Akademik Veri Yönetim Sistemi
Ophthalmic Genetics, cilt.41, sa.1, ss.79-82, 2020 (SCI-Expanded)
Background: Leber congenital amaurosis (LCA) is both genetically and phenotypically heterogeneous group of retinal disorder. Mutations in retinal degeneration 3 (RD3) have been reported as an infrequent cause of LCA which account for less than 1% of all known LCA cases. This case report provides Optical Coherence Tomography (OCT) and Fundus Autofluorescence (FAF) findings of an infant with LCA related to a mutation in RD3. Materials and Methods: Single retrospective case report. Results: TruSight One Expanded Sequencing Panel was applied to the patient on the Illumina NextSeq. Homozygous pathogenic variant (c.112 C > T, p.Arg38Ter) was detected in the RD3 gene. Well-demarcated central foveal atrophy was noted in the infrared imaging.

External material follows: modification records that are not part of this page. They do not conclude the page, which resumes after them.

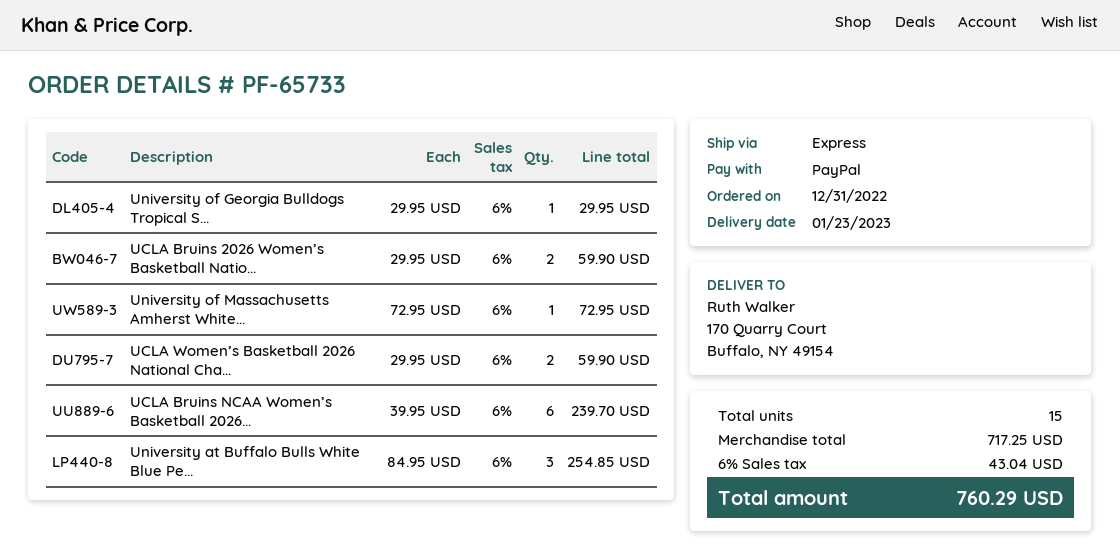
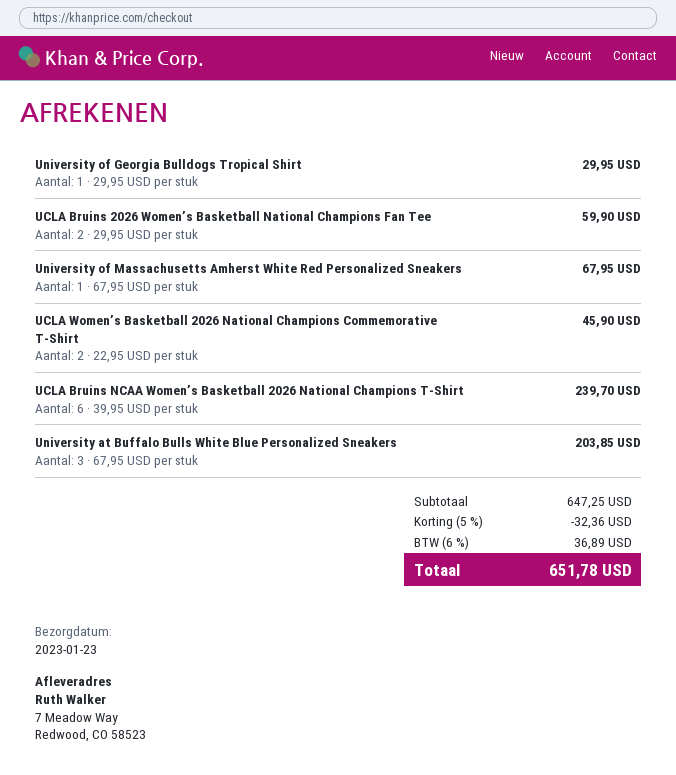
ship to: 170 Quarry Court, Buffalo, NY 49154 -> 7 Meadow Way, Redwood, CO 58523
University of Massachusetts Amherst White...: 1 x 72.95 = 72.95 -> 1 x 67.95 = 67.95
UCLA Women’s Basketball 2026 National Cha...: 2 x 29.95 = 59.90 -> 2 x 22.95 = 45.90
University at Buffalo Bulls White Blue Pe...: 3 x 84.95 = 254.85 -> 3 x 67.95 = 203.85
subtotal: 717.25 -> 647.25
discount: none -> 5% = 32.36
tax: 6% = 43.04 -> 6% = 36.89
total: 760.29 -> 651.78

FAF imaging showed perifoveal hyperautofluorescent ring and irregular hyperautofluorescence outside the vascular arcade. An arrest in foveal development and loss of outer retinal structure including outer nuclear layer, external limiting membrane, ellipsoid zone and interdigitation zone at the fovea were detected in the OCT imaging. Conclusion: This study indicates that RD3-related LCA has a very severe phenotype with foveal development arrest and very early loss of all photoreceptor layer and external limiting membrane at the fovea.